Przed świętem Paschy, Jezus, wiedząc, iż nadeszła godzina jego odejścia z tego świata do Ojca, umiłowawszy swoich, którzy byli na świecie, umiłował ich aż do końca.
A podczas wieczerzy, gdy diabeł wzbudził w sercu Judasza, syna Szymona Iskarioty, zamysł wydania go,
Wiedząc, iż Ojciec wszystko dał mu w ręce i że od Boga wyszedł i do Boga odchodzi,
Wstał od wieczerzy, złożył szaty, a wziąwszy prześcieradło, przepasał się.
Potem nalał wody do misy i począł umywać nogi uczniów i wycierać prześcieradłem, którym był przepasany.
Podszedł też do Szymona Piotra, który mu rzekł: Panie, Ty miałbyś umywać nogi moje?
Odpowiedział Jezus i rzekł mu: Co Ja czynię, ty nie wiesz teraz, ale się potem dowiesz.
Rzecze mu Piotr: Przenigdy nie będziesz umywał nóg moich! Odpowiedział mu Jezus: Jeśli cię nie umyję, nie będziesz miał działu ze mną.
Rzecze mu Szymon Piotr: Panie, nie tylko nogi moje, lecz i ręce, i głowę.
Rzecze mu Jezus: Kto jest umyty, nie ma potrzeby myć się, chyba tylko nogi, bo czysty jest cały. I wy czyści jesteście, lecz nie wszyscy.

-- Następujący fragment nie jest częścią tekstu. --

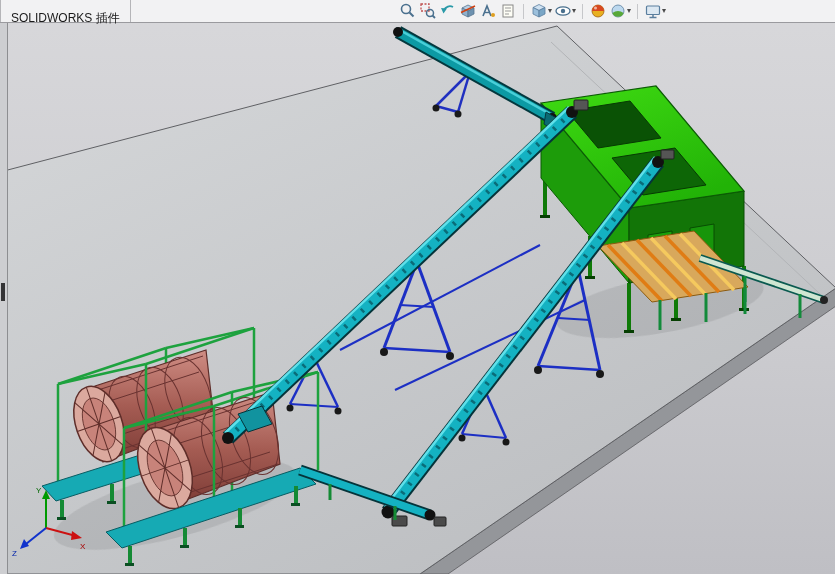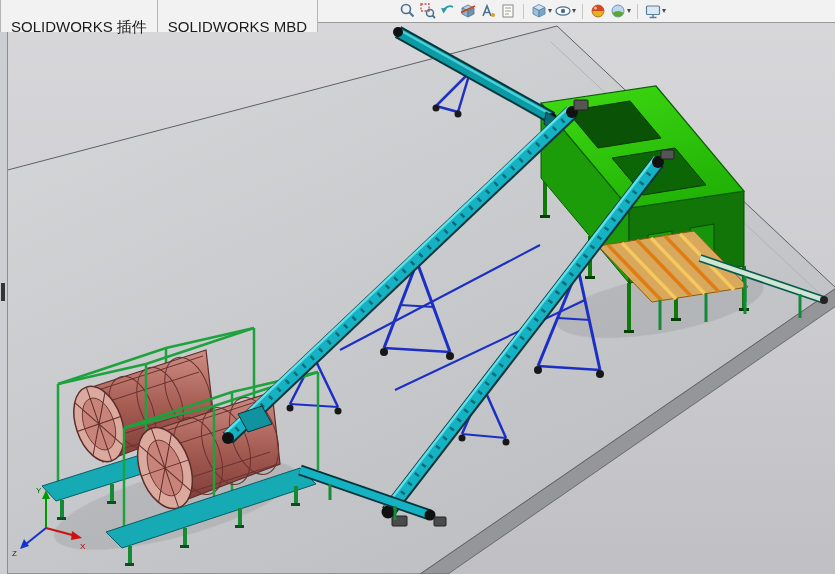--- a/index.html
+++ b/index.html
@@ -7,7 +7,7 @@
   
   .topbar{position:absolute;top:0;left:0;right:0;height:22px;background:#f2f2f3;border-bottom:1px solid #9a9a9e;z-index:5;display:flex;align-items:stretch;}
   .tabs{display:flex;align-items:stretch;}
-  .tab{padding:16px 10px;font-size:15px;line-height:21px;color:#1a1a1a;border-right:1px solid #b5b5b8;white-space:nowrap;cursor:default;background:#f2f2f3;}
+  .tab{padding:8px 10px;font-size:12px;line-height:21px;color:#1a1a1a;border-right:1px solid #b5b5b8;white-space:nowrap;cursor:default;background:#f2f2f3;}
   .tab:first-child{border-left:1px solid #b5b5b8;}
   .icon-strip{position:absolute;left:398px;top:0;height:22px;display:flex;align-items:center;}
   .icon-slot{width:20px;height:20px;display:flex;align-items:center;justify-content:center;}

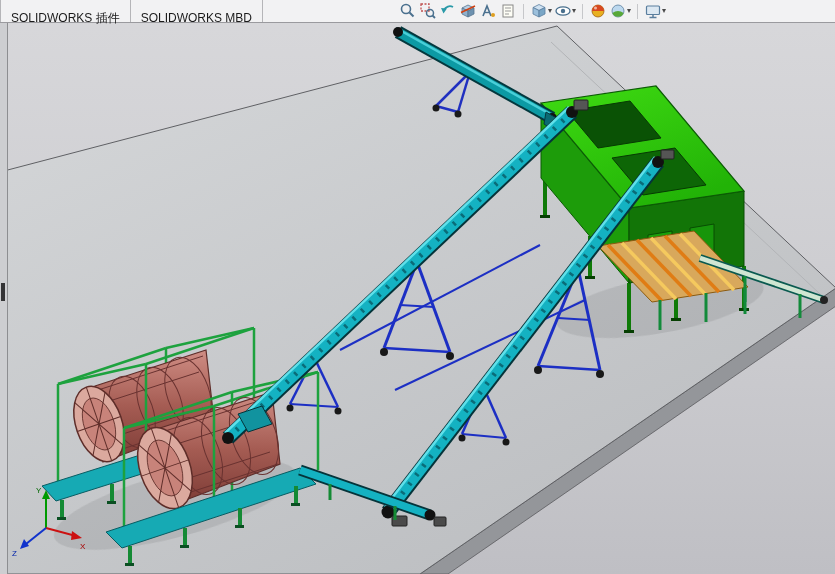--- a/index.html
+++ b/index.html
@@ -312,7 +312,6 @@
   <div class="topbar">
     <div class="tabs">
       <div class="tab">SOLIDWORKS 插件</div>
-      <div class="tab">SOLIDWORKS MBD</div>
     </div>
 
     <div class="icon-strip">

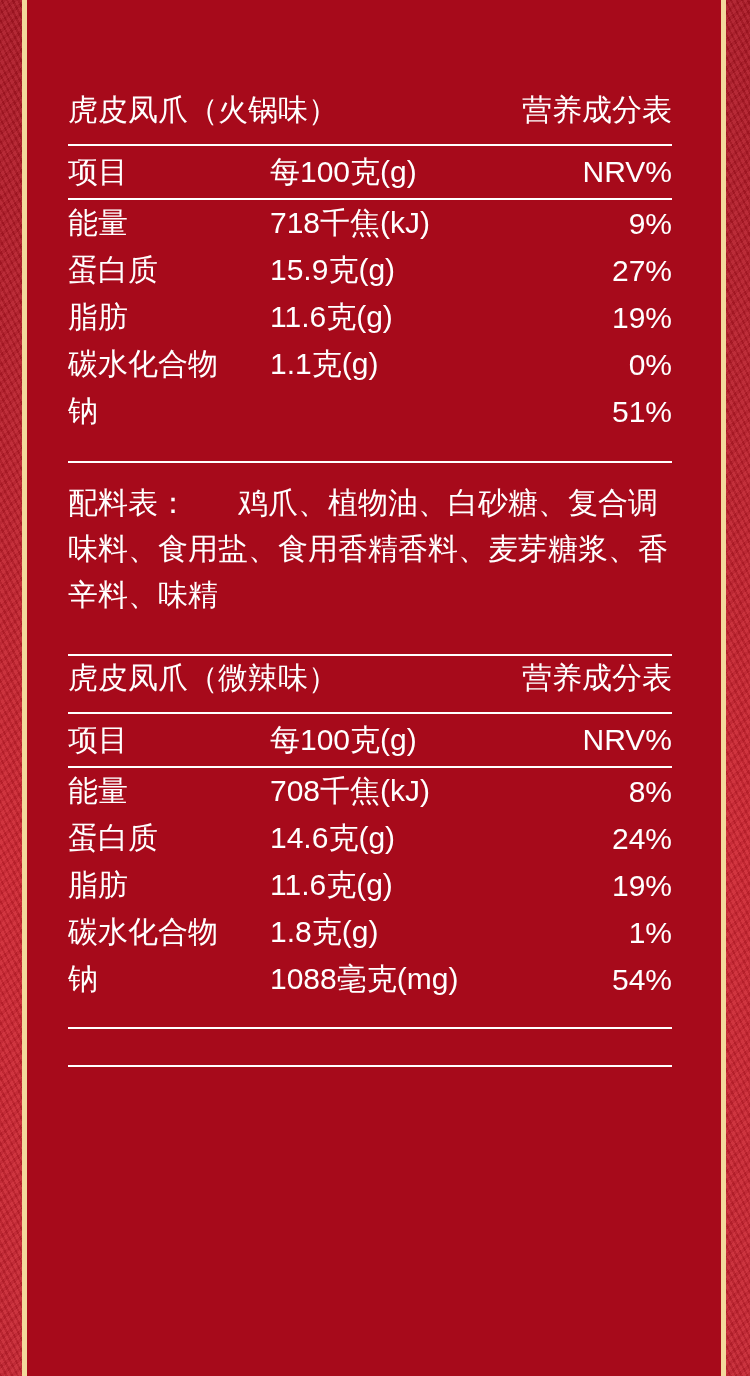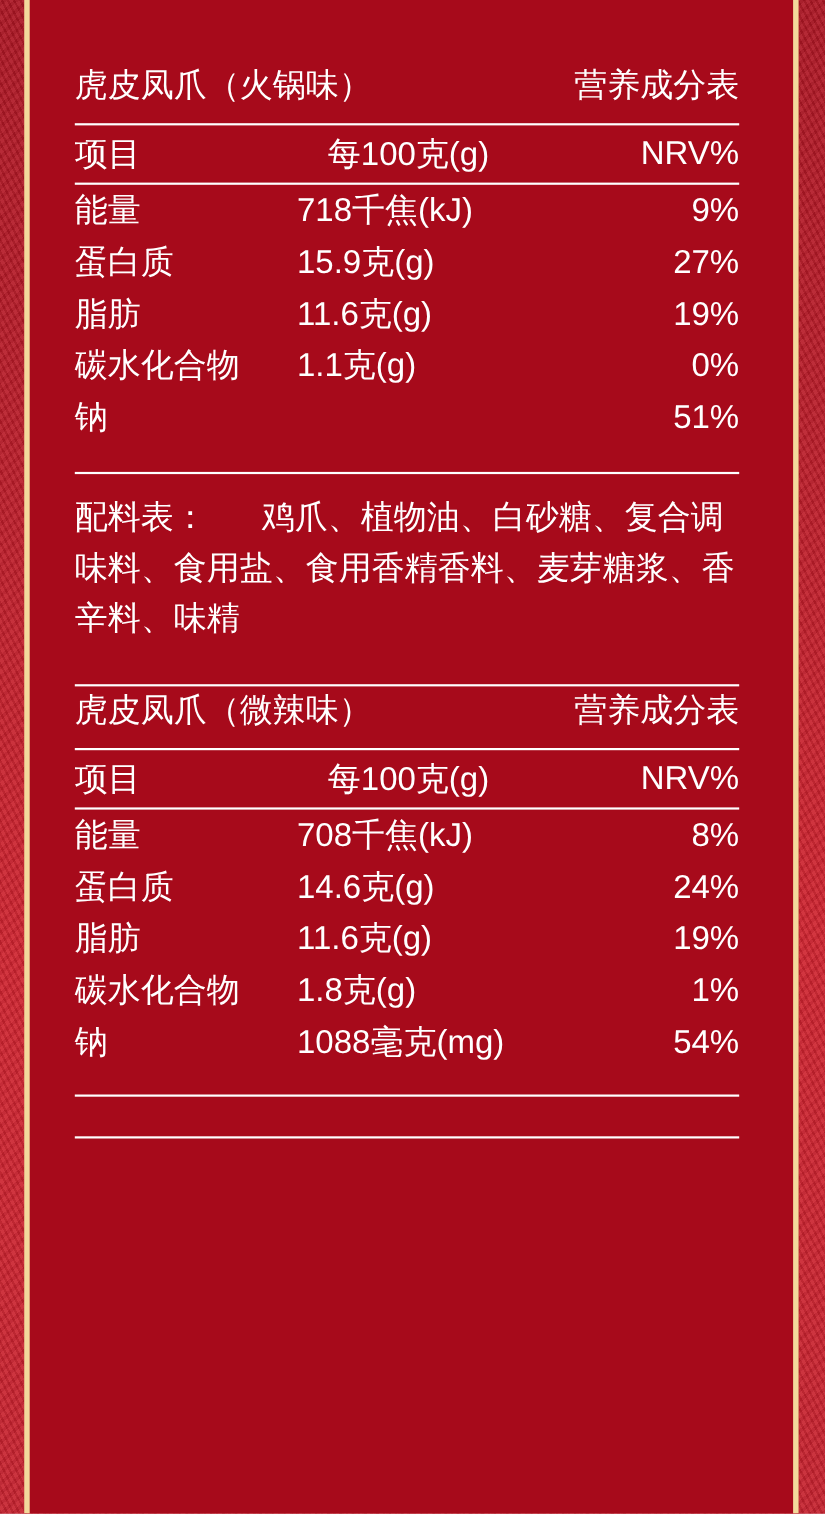--- a/index.html
+++ b/index.html
@@ -31,7 +31,7 @@
   }
   .content {
     box-sizing: border-box;
-    padding: 56px 49px 0 41px;
+    padding: 88px 49px 0 41px;
     color: #ffffff;
     font-size: 30px;
     font-weight: 500;

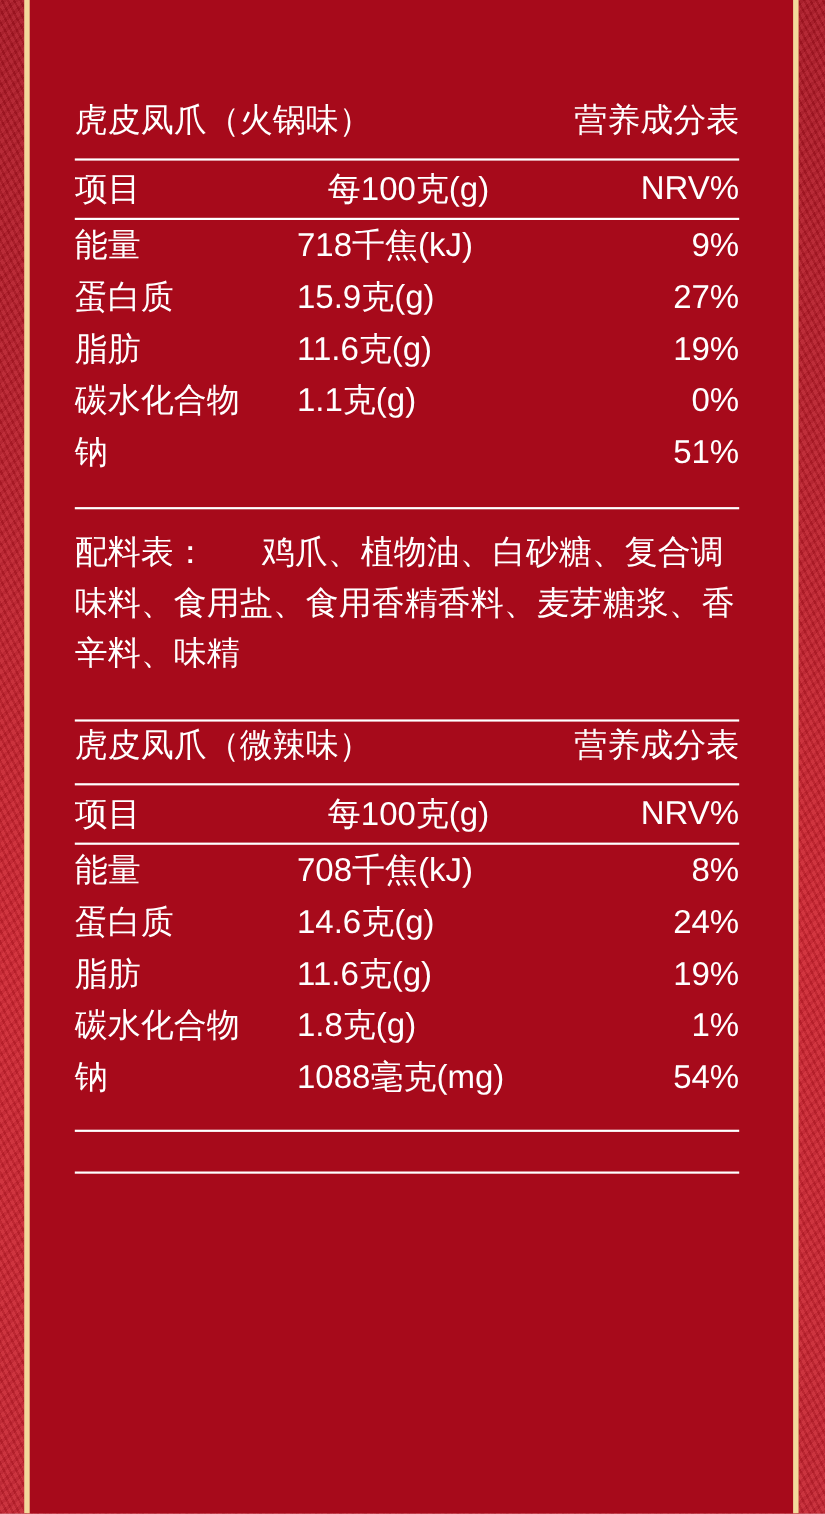--- a/index.html
+++ b/index.html
@@ -55,7 +55,6 @@
     grid-template-columns: 202px 1fr auto;
     align-items: center;
     white-space: nowrap;
-    gap: 28px;
   }
   .thead + .rule { margin-top: 0; }
   .trow {

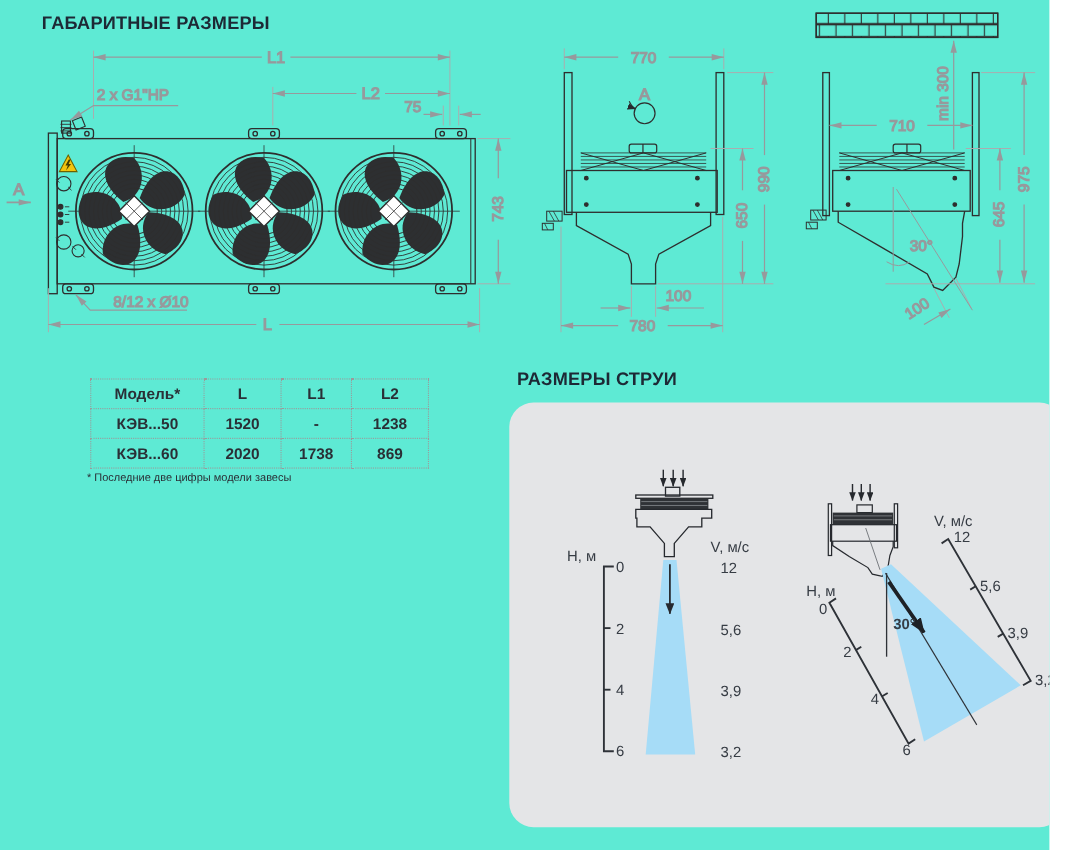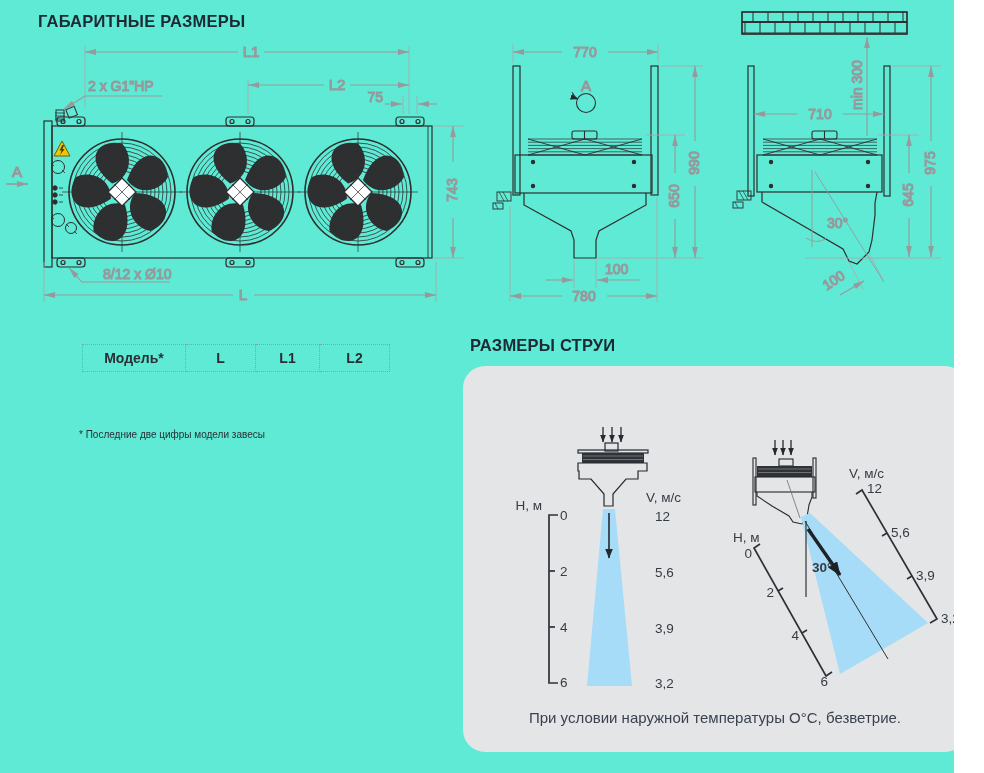--- a/index.html
+++ b/index.html
@@ -390,6 +390,12 @@
       </tr>
     </thead>
     <tbody>
+      <tr>
+        <td>КЭВ...50</td>
+        <td>1520</td>
+        <td>-</td>
+        <td>1238</td>
+      </tr>
     </tbody>
   </table>
   <div class="footnote">* Последние две цифры модели завесы</div>

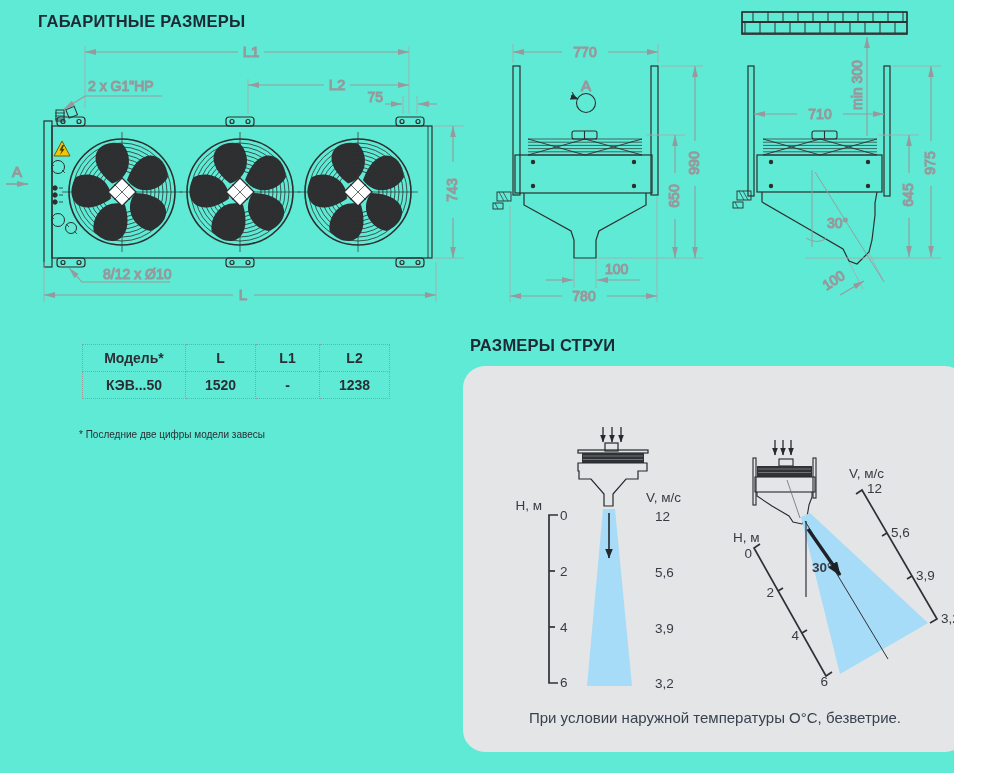--- a/index.html
+++ b/index.html
@@ -396,6 +396,12 @@
         <td>-</td>
         <td>1238</td>
       </tr>
+      <tr>
+        <td>КЭВ...60</td>
+        <td>2020</td>
+        <td>1738</td>
+        <td>869</td>
+      </tr>
     </tbody>
   </table>
   <div class="footnote">* Последние две цифры модели завесы</div>

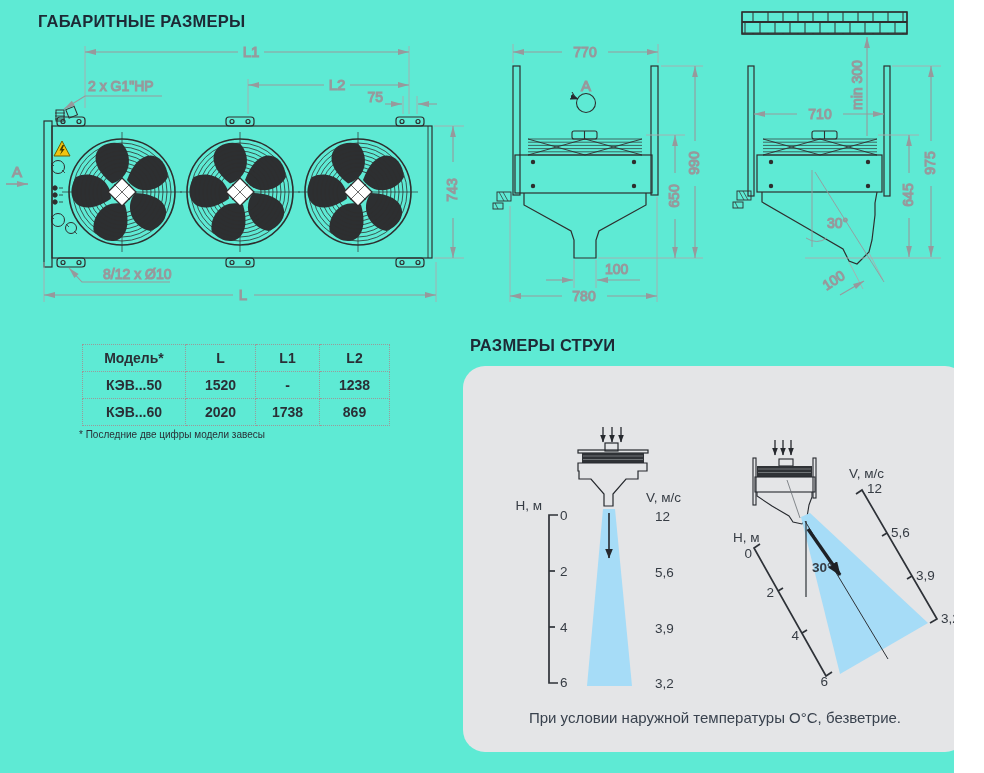--- a/index.html
+++ b/index.html
@@ -406,7 +406,6 @@
   </table>
   <div class="footnote">* Последние две цифры модели завесы</div>
 
-  <div class="note">При условии наружной температуры О°С, безветрие.</div>
 </div>
 
 </body></html>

Wiedział bowiem, kto ma go wydać; dlatego rzekł: Nie wszyscy jesteście czyści.
Gdy więc umył nogi ich i przywdział szaty swoje, i znów usiadł, rzekł do nich: Czy wiecie, co wam uczyniłem?
Wy nazywacie mnie Nauczycielem i Panem, i słusznie mówicie, bo jestem nim.
Jeśli tedy Ja, Pan i Nauczyciel, umyłem nogi wasze, i wy winniście sobie nawzajem umywać nogi.
Albowiem dałem wam przykład, byście i wy czynili, jak Ja wam uczyniłem.
Zaprawdę, zaprawdę powiadam wam: Sługa nie jest większy nad pana swego ani poseł nie jest większy od tego, który go posłał.
Jeśli to wiecie, błogosławieni jesteście, gdy zgodnie z tym postępować będziecie.